Otherwise, such a mentality ends up being quite harmful to the preservation of software compatibility, even more so than the careless use of encapsulated objects. And all dynamic languages have to offer to address this problem is the widespread ability to store (byte)code alongside data. This is a practice whose security implications I probably need not to expand upon, in order to conclude that it should be reserved to a handful of specific, well-controlled scenarios.
In their perpetual attempt to make programmer’s life easier, programming languages have increasingly been moving in a direction where the data that programs manipulate is hidden, unspecified, and may change at any moment.
It seems to me that the moves that they make to this end, such as encouraging the encapsulation of data or the universal use of dynamic data types, makes it very difficult to preserve software compatibility across evolutions. That is because whether software authors want it or not, structured data is nearly always part of a program’s interface.
By encouraging the emergence of a world where programmers know nothing about the data they manipulate and do not want to care about it, data encapsulation and dynamic typing are, in my opinion, harmful to compatibility. They make it harder for programmers to notice when they are breaking their software’s interface, and to build automated test to ensure that this only happens in a controlled fashion.

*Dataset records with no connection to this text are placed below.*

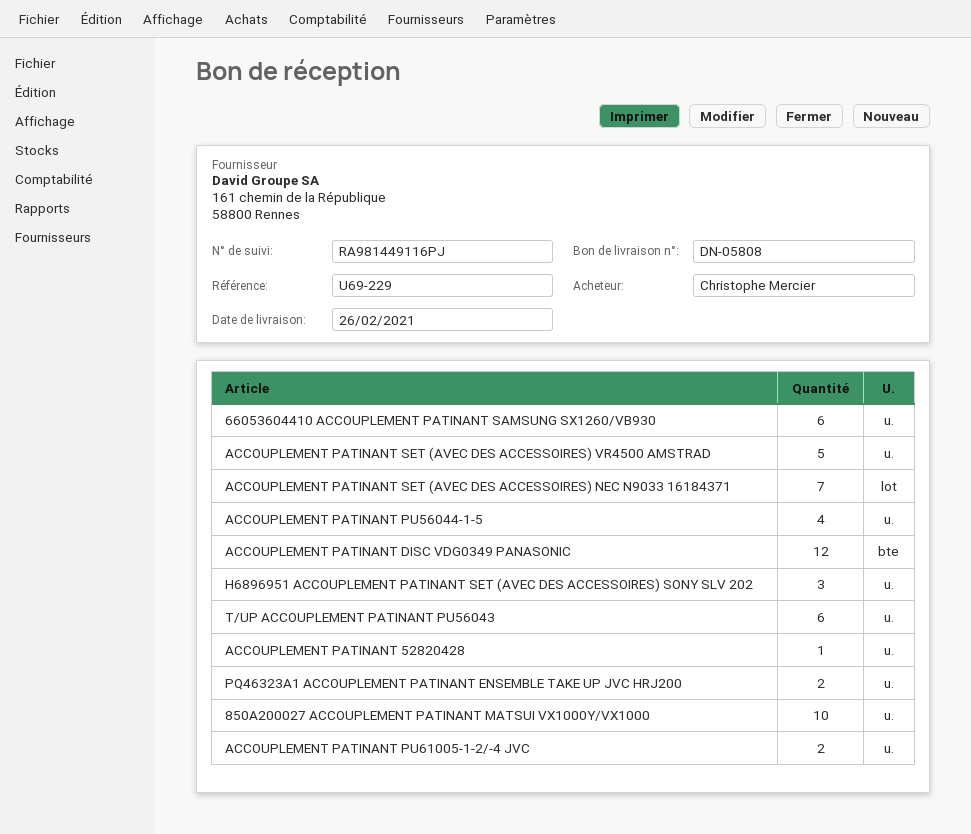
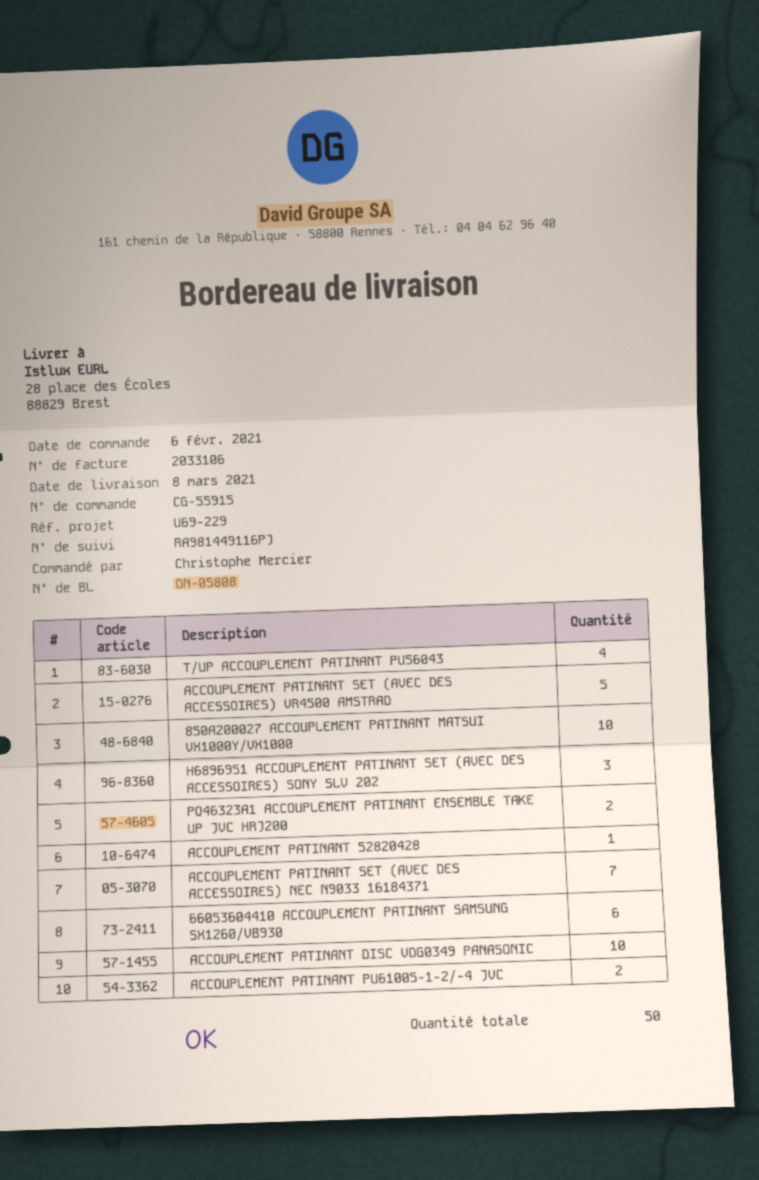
delivery date: 2021-02-26 -> 2021-03-08
ACCOUPLEMENT PATINANT PU56044-1-5: 4 -> none
ACCOUPLEMENT PATINANT DISC VDG0349 PANASONIC: 12 -> 10
T/UP ACCOUPLEMENT PATINANT PU56043: 6 -> 4

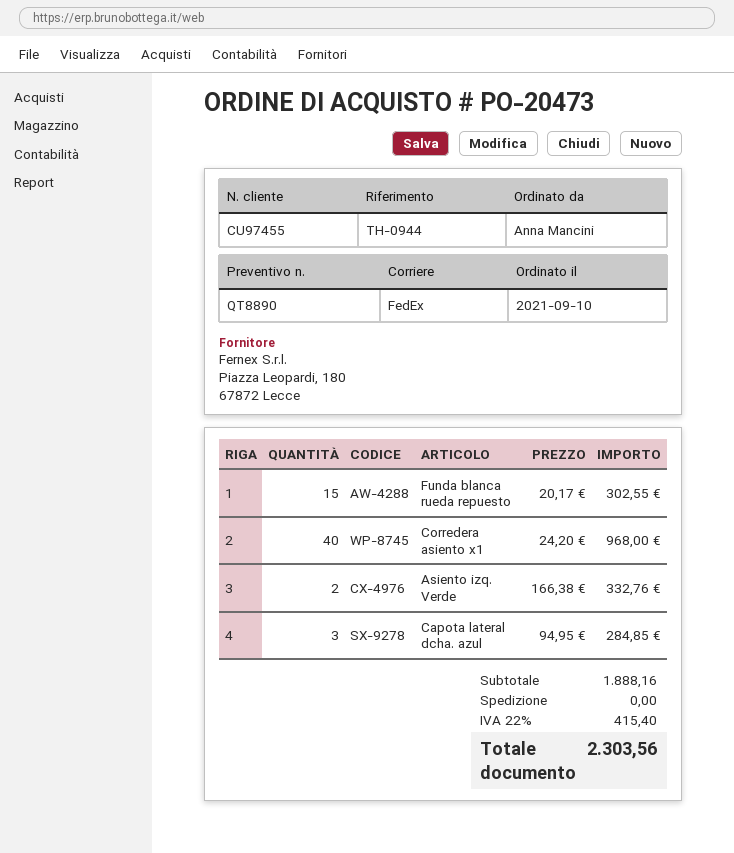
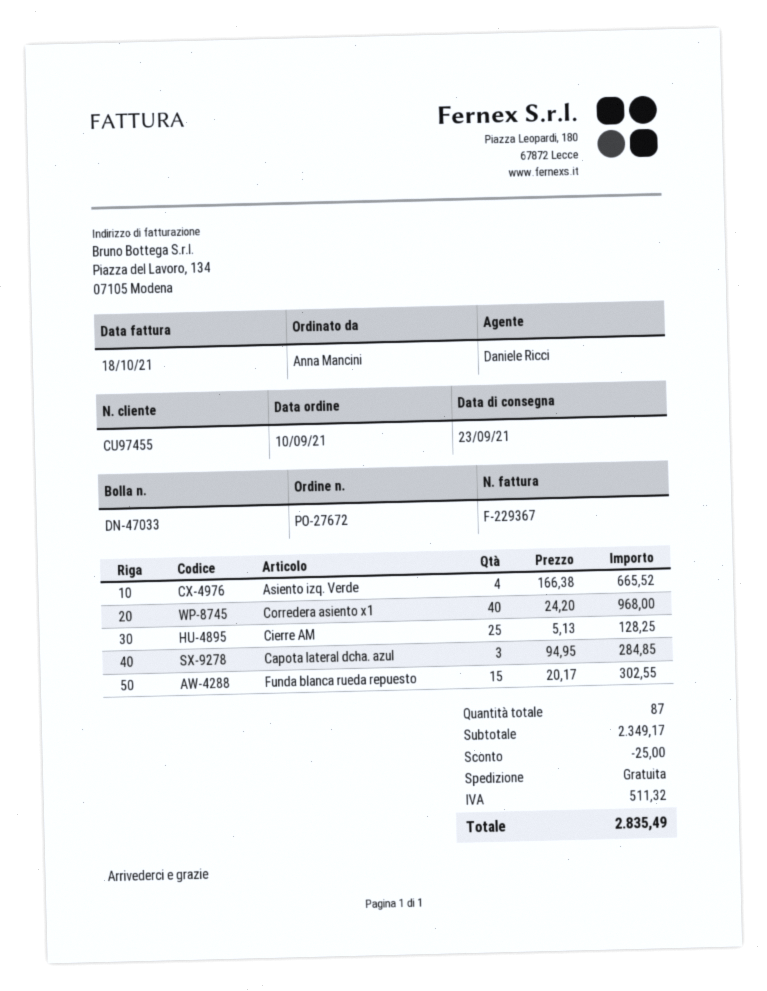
order number: PO-20473 -> PO-27672
Asiento izq. Verde: 2 x 166.38 = 332.76 -> 4 x 166.38 = 665.52
Cierre AM: none -> 25 x 5.13 = 128.25
subtotal: 1888.16 -> 2349.17
discount: none -> 25.00
tax: 415.40 -> 511.32
total: 2303.56 -> 2835.49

Do you think that I am overreacting to this? Exagerating the risks? Or do you agree that excessive data encapsulation may lead to the emergence of a world where software data will ultimately become as transient and perishable as the supports it is transiently stored upon. Where software data will be like the VHS, audio tapes, and CompactFlash cards of my youth, only with a much shorter lifetime and with additional dynamic linking and network communication issues to make it worse…
If you agree, how do you think one could devise programming languages, practices, and cultures that enforce a more rigorous preservation of software compatibility, without at the same time neglecting developer comfort?